In recent years, those who are bullish about impact investing seem to have outnumbered the bears. In 2016, the impact investing market in the U.S. was estimated at $8.72 trillion, or one-fifth of all investment under professional management . By comparison, the market was “just” $3.74 trillion in 2012 . As the field matures, product offerings will multiply, and even more investors will likely enter the space, begetting more growth and impact.
In the meantime, families looking to initiate or expand impact investing strategies should reflect on how deeply their philanthropic mission permeates their investment philosophy. They should ask how far they are willing to go to assemble an ecosystem of assets that support their impact goals.
Families looking to initiate or expand impact investing strategies should reflect on how deeply their philanthropic mission permeates their investment philosophy.
These are the types of deliberations that The Russell Family Foundation (TRFF) undertook as it deepened its commitment to impact investing. Over the past few years, the foundation has moved aggressively, coordinating its investments with its mission of promoting environmental sustainability, grassroots leadership, and peace. In 2013, their portfolio was 7% mission aligned. Today it stands at 80% mission aligned. During the same timeframe, the portfolio has outperformed its blended benchmark by 4 %.
Following are some key takeaways from their experience, which may prove helpful to others charting their own course.
Clarity of Intent
A successful impact investing strategy requires clarity of intent. Foundations must ask “Why do this?” and “How best to proceed?”
Knowing exactly what is in your portfolio is the first step. Could there be any holdings working at cross-purposes with the mission? When TRFF began asking these questions, the answers led to a relatively small divestment from 15 coal stocks. From there, the foundation ultimately decided to divest fully from all oil, gas and coal holdings in favor of specific themes such as forestry, agriculture, and clean technology.
Those decisions highlight another point: Having a deliberate, phase-based framework for ongoing divestment decisions is essential. For TRFF, that meant going after low hanging fruit first – such as investments that run counter to the mission. Once that phase was complete, the investment team could concentrate on longer-term strategic investment decisions that support specific goals. For example, TRFF has developed guidelines to identify capacity-building opportunities across three thematic areas:
- Equitable Communities: Investments that promote affordable housing, access to capital, low-impact development, food security and job creation.
- Responsible Economies: Investments that promote new economic development, entrepreneurship, minority/women/native-owned enterprises, and innovative partnerships.
- Sustainable Environments: Investments that promote sustainable land management, local agriculture and farming, climate change mitigation and adoption, and water quality improvements.
Another imperative for impact investors, especially those new to the field, is setting reasonable expectations.
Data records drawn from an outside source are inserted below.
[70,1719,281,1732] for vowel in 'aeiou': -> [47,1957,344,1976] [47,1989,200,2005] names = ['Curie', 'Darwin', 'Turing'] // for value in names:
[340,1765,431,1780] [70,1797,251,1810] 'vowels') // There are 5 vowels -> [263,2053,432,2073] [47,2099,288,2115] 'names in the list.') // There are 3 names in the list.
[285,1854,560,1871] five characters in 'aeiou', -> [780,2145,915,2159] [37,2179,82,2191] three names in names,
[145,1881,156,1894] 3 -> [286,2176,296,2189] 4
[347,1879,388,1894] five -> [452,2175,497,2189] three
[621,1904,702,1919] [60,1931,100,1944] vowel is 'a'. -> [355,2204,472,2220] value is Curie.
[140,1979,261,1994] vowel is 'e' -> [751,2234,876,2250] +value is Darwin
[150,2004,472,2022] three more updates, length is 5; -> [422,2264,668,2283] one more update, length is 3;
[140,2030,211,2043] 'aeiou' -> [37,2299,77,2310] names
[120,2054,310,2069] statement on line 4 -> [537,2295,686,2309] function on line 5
Benchmarks and other performance measures provide useful guidance, and equally important is having exposure to other impact investors.
TRFF has been very proactive. They have joined with other funders as a signatory to Divest-Invest Philanthropy in 2014 and are a member of both the Ceres Investor Network on Climate Risk and Sustainabilityand Carbon Disclosure Project. These industry groups and peer organizations provide valuable insights to help calibrate expectations and fine-tune strategy.